▸ **INSTRUCTIONS FOR THE TASK**
Starting at the line that holds "font-weight: bold ->", reproduce each line exactly up to and including the last line of the records below. Pictures stay out.

▸ **INPUT DATA**
○ ○ ○

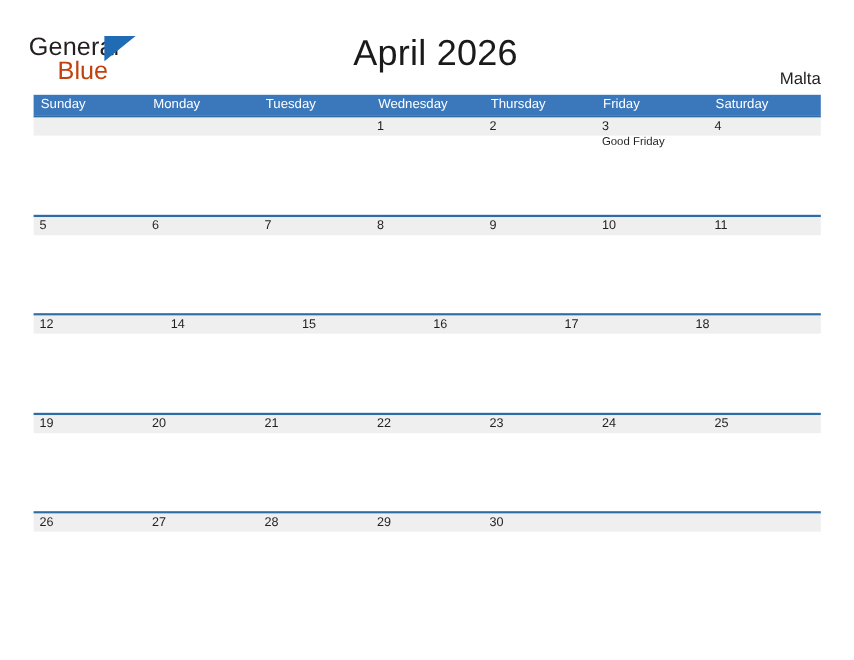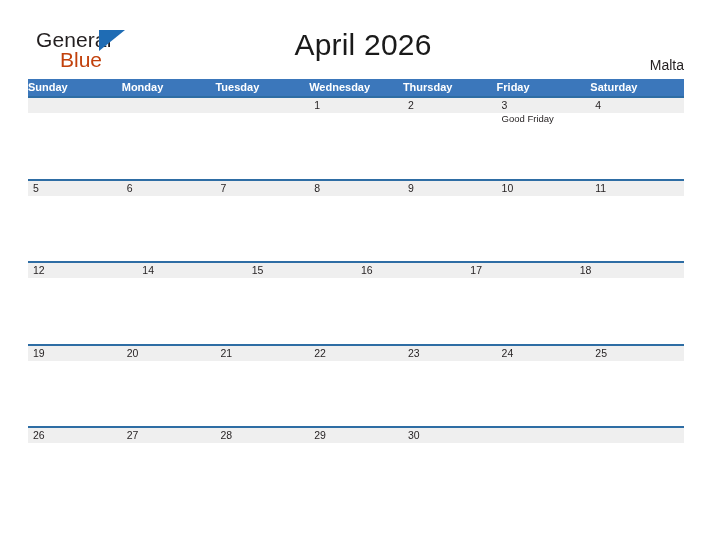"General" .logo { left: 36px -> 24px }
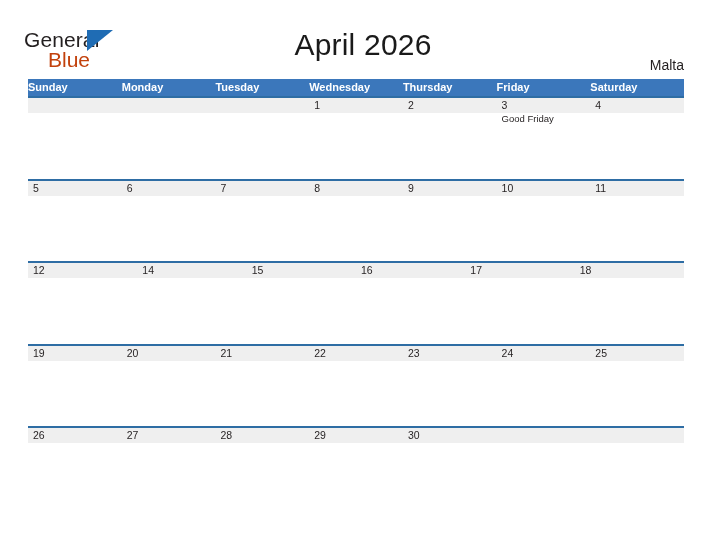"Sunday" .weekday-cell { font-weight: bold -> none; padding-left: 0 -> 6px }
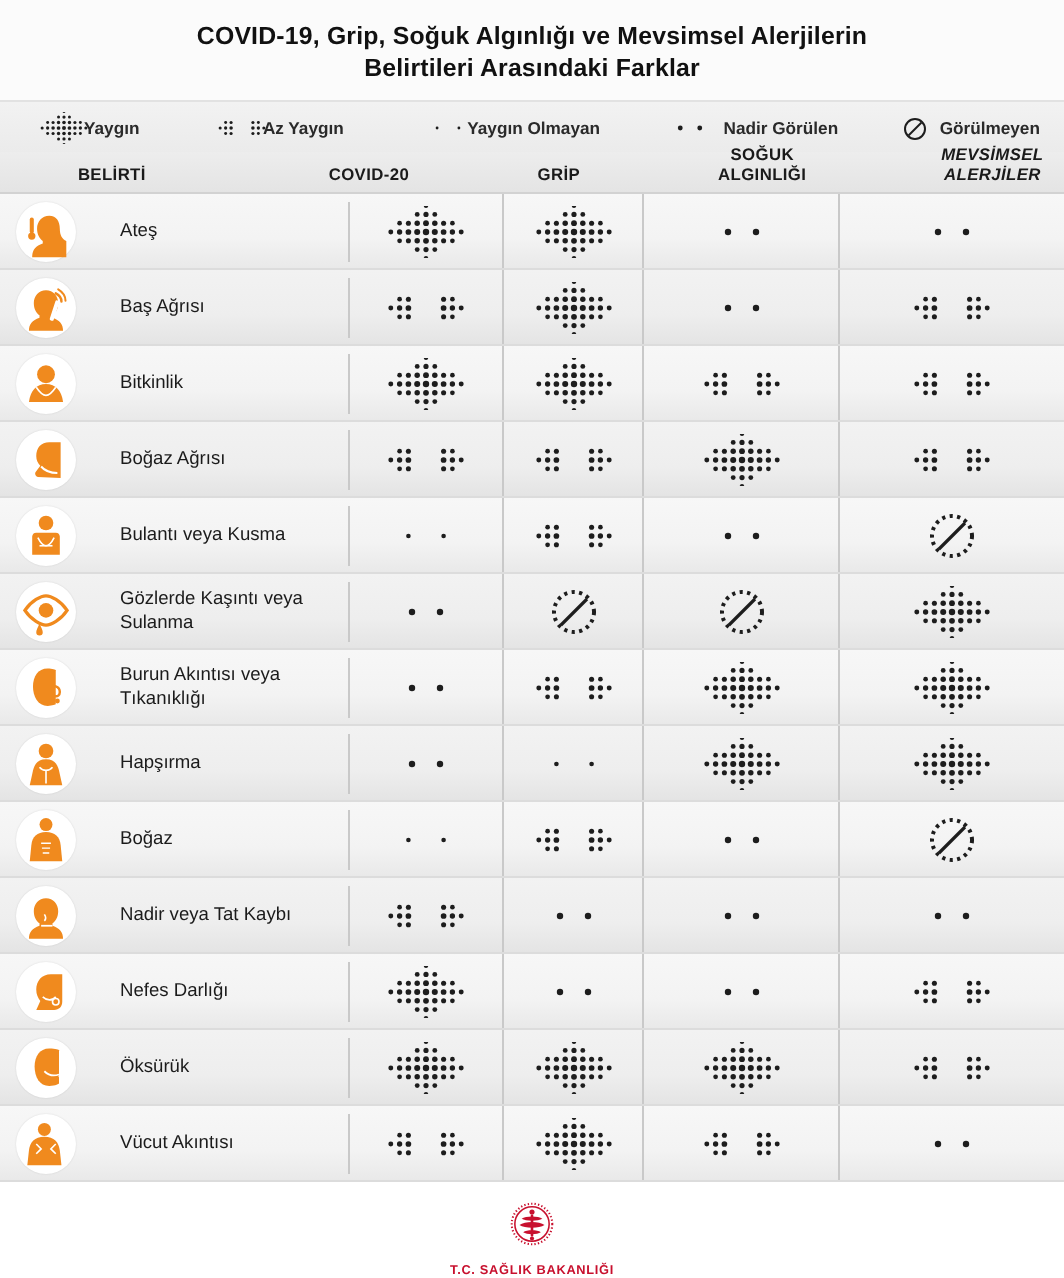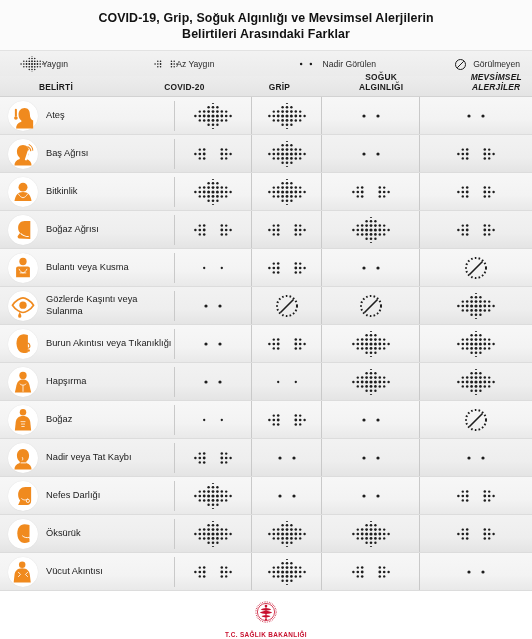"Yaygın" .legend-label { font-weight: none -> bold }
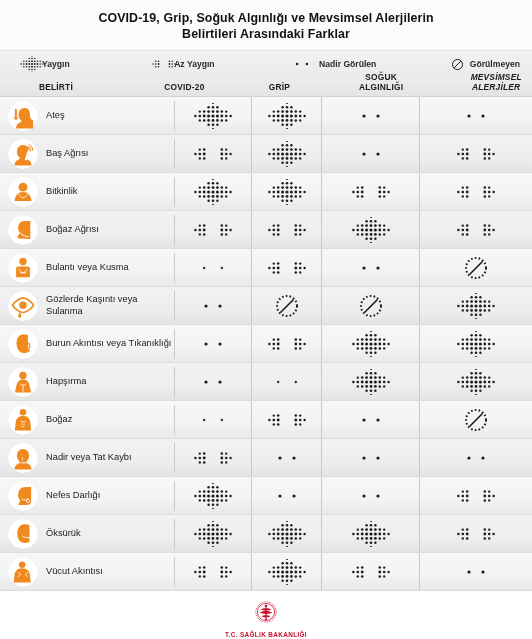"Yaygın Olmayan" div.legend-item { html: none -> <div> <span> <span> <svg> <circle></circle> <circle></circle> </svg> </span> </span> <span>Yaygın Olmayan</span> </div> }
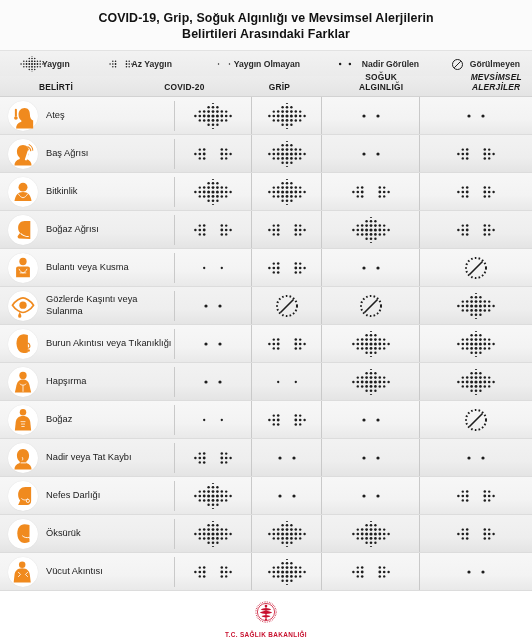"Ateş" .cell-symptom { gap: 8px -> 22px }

○ ○ ○

▸ **REPLY**
"Sunday" .weekday-cell { font-weight: bold -> none; padding-left: 0 -> 6px }
"Yaygın" .legend-label { font-weight: none -> bold }
"Yaygın Olmayan" div.legend-item { html: none -> <div> <span> <span> <svg> <circle></circle> <circle></circle> </svg> </span> </span> <span>Yaygın Olmayan</span> </div> }
"Ateş" .cell-symptom { gap: 8px -> 22px }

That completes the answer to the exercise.